Conventionally, charge currents are used to generate magnetic fields for magnetic excitations. However, these are difficult to control on the nanometer scale and suffer from joule losses. The possibility to tailor the wave front of laser pulses to form a light vortex, on the other hand, allows for a local magnetization build-up within femtoseconds, which is predicted to last even in the absence of the laser pulses. 

The basic idea is to combine a Gaussian XUV beam and an IR light vortex that carries an orbital angular momentum. With these beams, it has been demonstrated previously that the OAM can be transferred to electrons. In contrast to the stimulated emission depletion effect, this arrangement can populate states that embody a nanoscale charge current loop, giving rise to an atomic-size magnetic moment.

By the combination of a Gaussian XUV laser beam with an infrared optical vortex, helium atoms can be magnetized at the nanoscale.

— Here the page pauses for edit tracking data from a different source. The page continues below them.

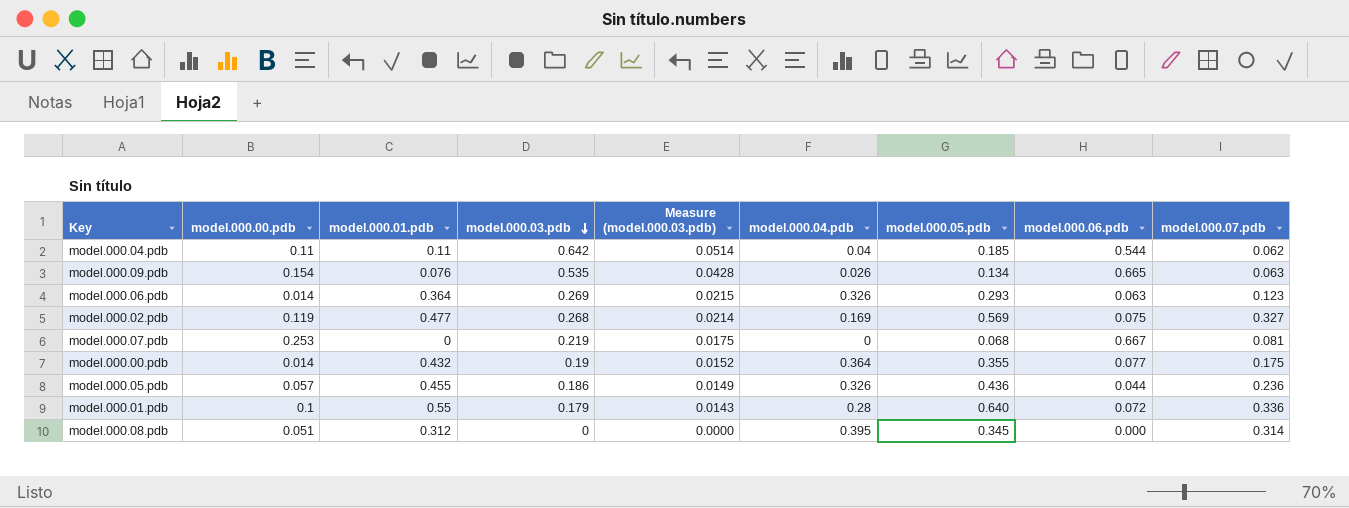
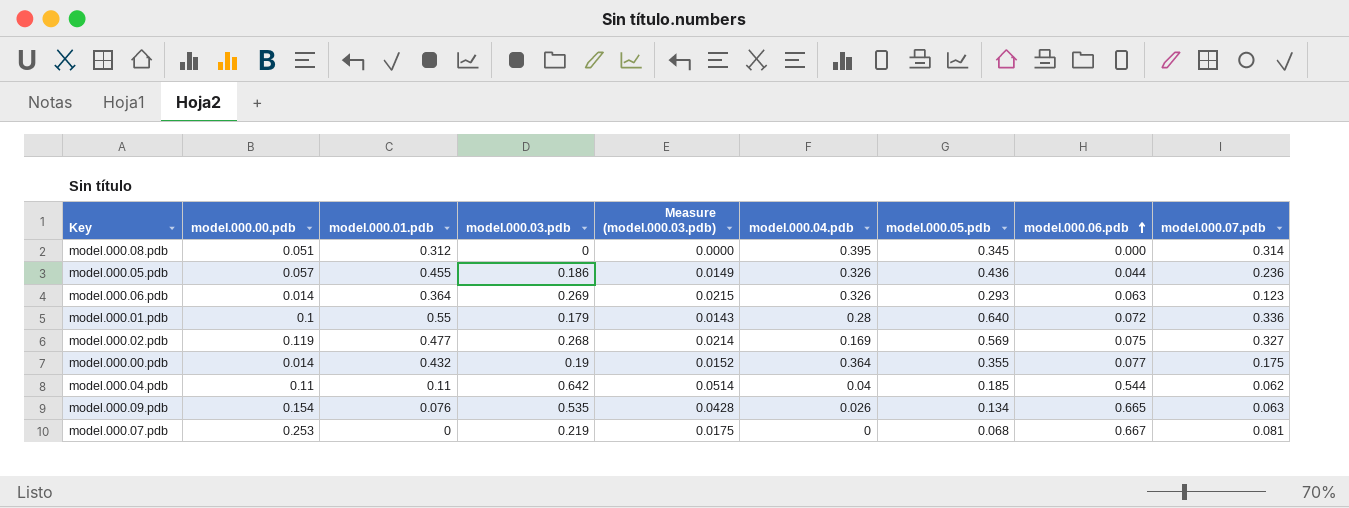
row order: model.000.03.pdb descending -> model.000.06.pdb ascending

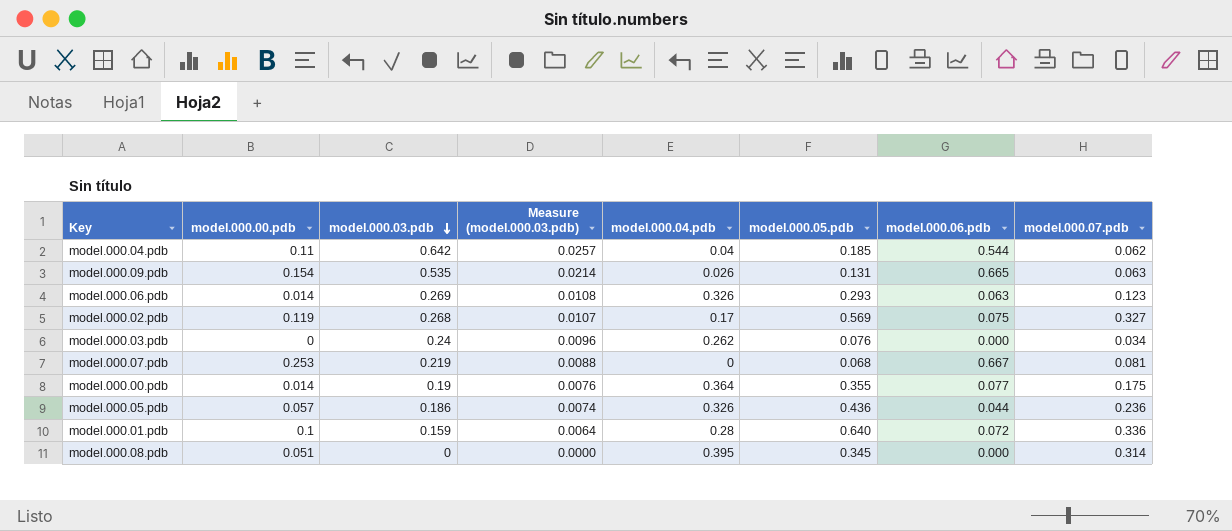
row order: model.000.06.pdb ascending -> model.000.03.pdb descending
column model.000.01.pdb | position: 3 -> none
column Measure (model.000.03.pdb) | formula: [model.000.03.pdb] * 0.08 -> [model.000.03.pdb] * 0.04
model.000.09.pdb | model.000.05.pdb: 0.134 -> 0.131
model.000.02.pdb | model.000.04.pdb: 0.169 -> 0.17
row model.000.03.pdb: none -> 0 | 0.24 | 0.0096 | 0.262 | 0.076 | 0.000 | 0.034
model.000.01.pdb | model.000.03.pdb: 0.179 -> 0.159

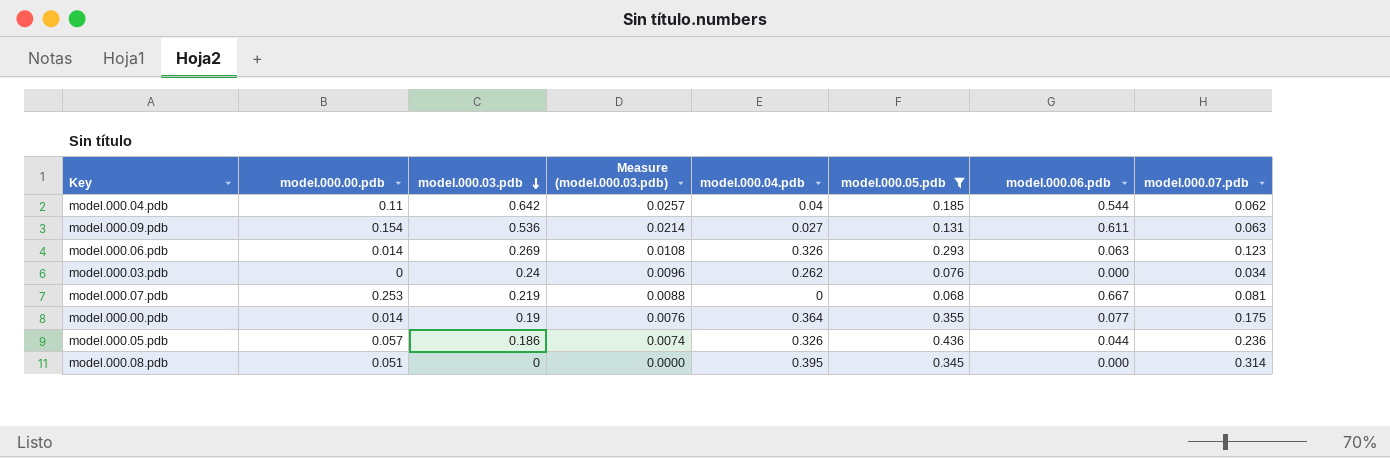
filter: none -> model.000.05.pdb <= 0.436
model.000.09.pdb | model.000.03.pdb: 0.535 -> 0.536
model.000.09.pdb | model.000.04.pdb: 0.026 -> 0.027
model.000.09.pdb | model.000.06.pdb: 0.665 -> 0.611

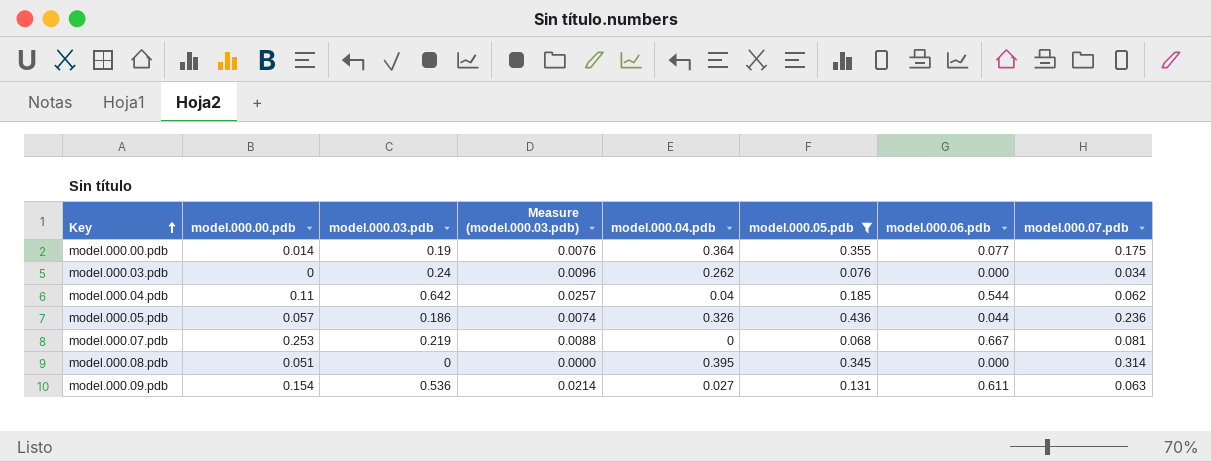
row order: model.000.03.pdb descending -> Key ascending
row model.000.06.pdb: 0.014 | 0.269 | 0.0108 | 0.326 | 0.293 | 0.063 | 0.123 -> none

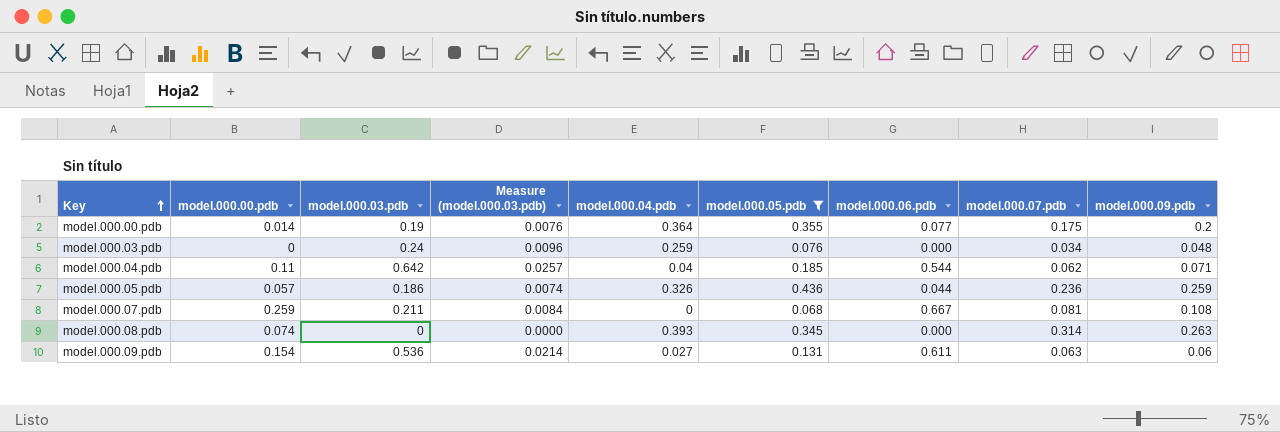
column model.000.09.pdb | position: none -> 9
model.000.03.pdb | model.000.04.pdb: 0.262 -> 0.259
model.000.07.pdb | model.000.00.pdb: 0.253 -> 0.259
model.000.07.pdb | model.000.03.pdb: 0.219 -> 0.211
model.000.07.pdb | Measure (model.000.03.pdb): 0.0088 -> 0.0084
model.000.08.pdb | model.000.00.pdb: 0.051 -> 0.074
model.000.08.pdb | model.000.04.pdb: 0.395 -> 0.393

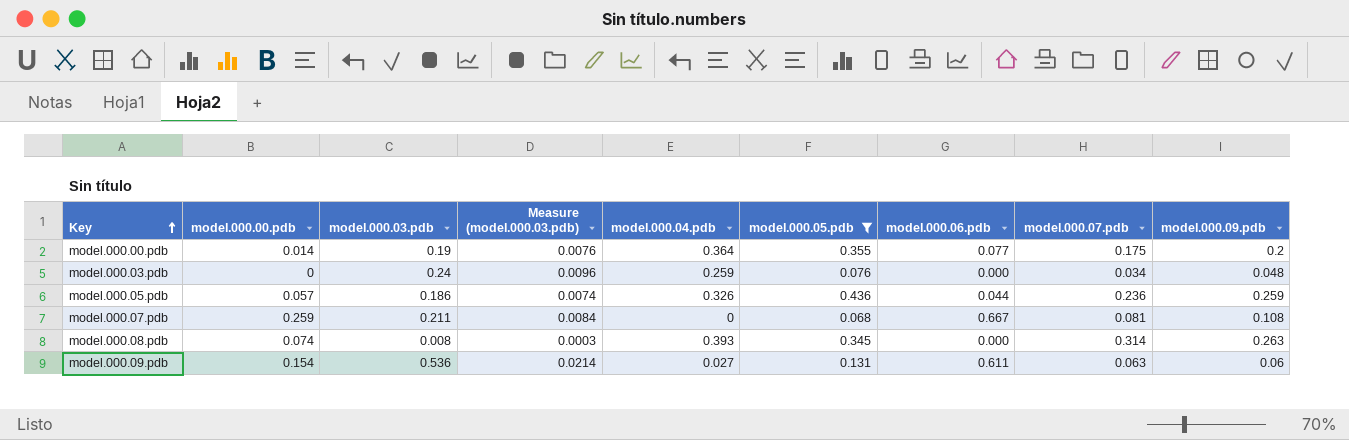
row model.000.04.pdb: 0.11 | 0.642 | 0.0257 | 0.04 | 0.185 | 0.544 | 0.062 | 0.071 -> none
model.000.08.pdb | model.000.03.pdb: 0 -> 0.008
model.000.08.pdb | Measure (model.000.03.pdb): 0.0000 -> 0.0003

Magnetic simulations meet experimental data

The effect described above was simulated by Jonas Wätzel and coworkers at the Martin-Luther-University Halle-Wittenberg in Germany. To prove the hypothesis, a team of international researchers from Germany, Switzerland, Slovenia and Italy conducted an experiment at the low density matter (LDM) beamline at the FERMI free electron laser in Trieste, Italy. The experts from the Optics groups at PSI took care of the generation of a clean optical vortex in the infrared laser pulse. The outcome of this experiment demonstrates  how to generate nanoscale ferromagnetically aligned magnetic moments with a laser and shows how to control their characteristics. The agreement of the experimental results and the ab initio modeling confirms the femtosecond buildup of atomically confined directed current densities leading to the formation of nanometer scale magnetization that lasts for nanoseconds.

The results were published in the cover page article of Physics Review Letters 128, Vol 15 on April 13th, 2022.